Five Lean Manufacturing Trends to Keep an Eye on in 2018
The concept of lean manufacturing has been around for years. The goal is to eliminate waste and make things more efficient. Lean Six Sigma merges lean manufacturing principles with Six Sigma processes to improve quality at the same time, another proven process improvement methodology. Yet technology and the evolution of business models are transforming manufacturing, forcing people in the industry to keep up. Here are five lean manufacturing trends to keep an eye on in 2018.

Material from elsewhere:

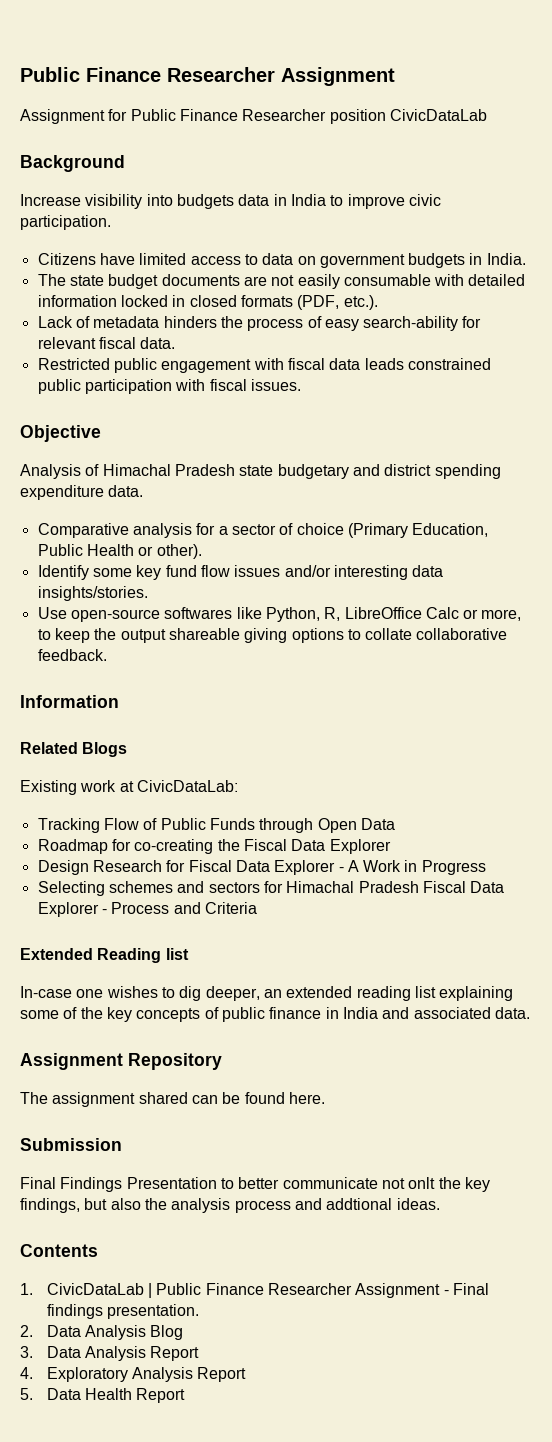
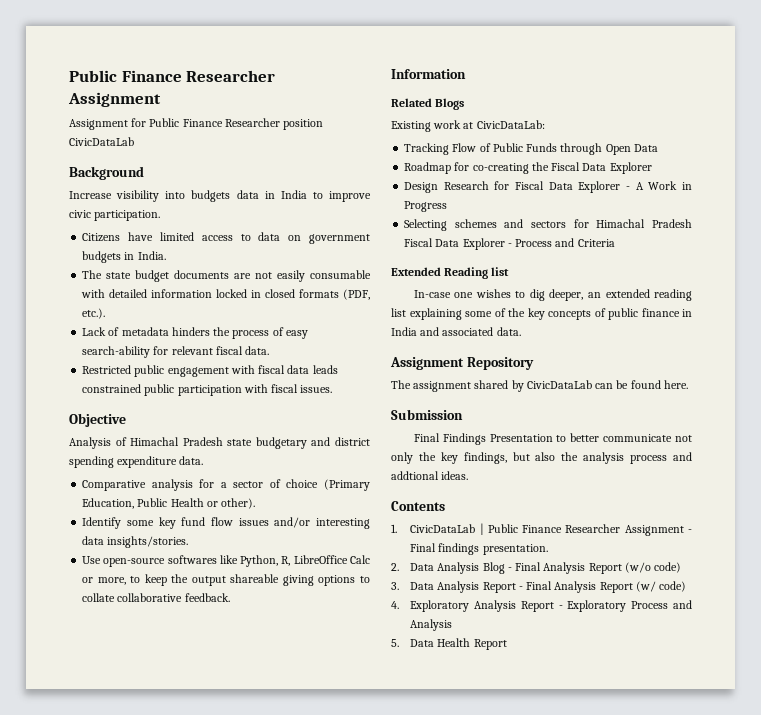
(188, 1098) none -> [511,380,592,392] by CivicDataLab
[408,1177,436,1189] onlt -> [391,452,413,464] only
[20,1346,200,1361] // 3. Data Analysis Report -> [507,562,682,574] [391,581,687,593] - Final Analysis Report (w/o code) // 3. Data Analysis Report - Final Analysis Report (w/ code)
(247, 1374) none -> [558,600,692,612] [410,619,453,631] - Exploratory Process and Analysis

Manufacturers are faced with thin profit margins and increased competition. This makes optimizing labor resources and aligning them with the most important business projects and goals essential. And they can do that through “lean labor”. Businesses use scheduling applications to schedule the right mix of people and skills for each shift. This increases total production while minimizing labor costs. In particular, it reduces the need for overtime costs while improving productivity. This is complemented by the focus on the value stream; this brings measurement strategies to all aspects of the business and seeks to eliminate waste while dedicating people to the activities that truly matter.
Lean already has the goal of eliminating waste, whether it is material wastage or idle time. This makes lean manufacturing a natural fit with green manufacturing. Lean manufacturing introduces a systematic and continuous approach to reduce waste in all forms, while it balances this goal against business objectives like profit. Lean manufacturing encourages improvements that achieve both like eliminating overproduction, excess inventory and rework.
3-D printing is a natural fit with lean manufacturing. While 3-D printing isn’t completely new, it is receiving attention because of how much time, labor, and money it can save everyone. Benefits of 3-D printing include easier prototyping, shorter lead times, cheaper and quickly made customized products, greater consistency, and efficiency. Locally-made products eliminate transport costs and potential delays in delivery. 3-D printing may allow businesses to tap into new customer markets at relatively low cost.
The Internet of Things
The Internet of Things or IoT refers to the interconnected network of all the devices around us, including the equipment on the shop floor and sensors around the manufacturing floor. The internet of things is predicted to be a $50 billion market by 2020. Researchers at Georgia Tech think it will become a nineteen trillion-dollar market with manufacturing being one of the major markets. The internet of things could enable improved productivity and efficiency while tighter integrating the supply chain. Deeper supplier integration means businesses could know that the parts they ordered are literally in inspection right now.
It increases safety and reduces downtime. Real-time data makes it possible to more quickly optimize operations. Businesses get far better process control, learning about defects and operations out of spec much more quickly. The IOT may make lean custom manufacturing possible.
The Expansion Outside of Manufacturing
Lean manufacturing principles are now being applied across many different industries. For example, lean manufacturing concepts are being applied in healthcare, IT, retail and the public sector. It is being applied anywhere and everywhere because the principles are truly universal. This is because “lean” is now seen as a management system.
Lean manufacturing is a natural complement with a variety of business goals. A host of new technologies only serve to improve its speed, efficiency, and effectiveness.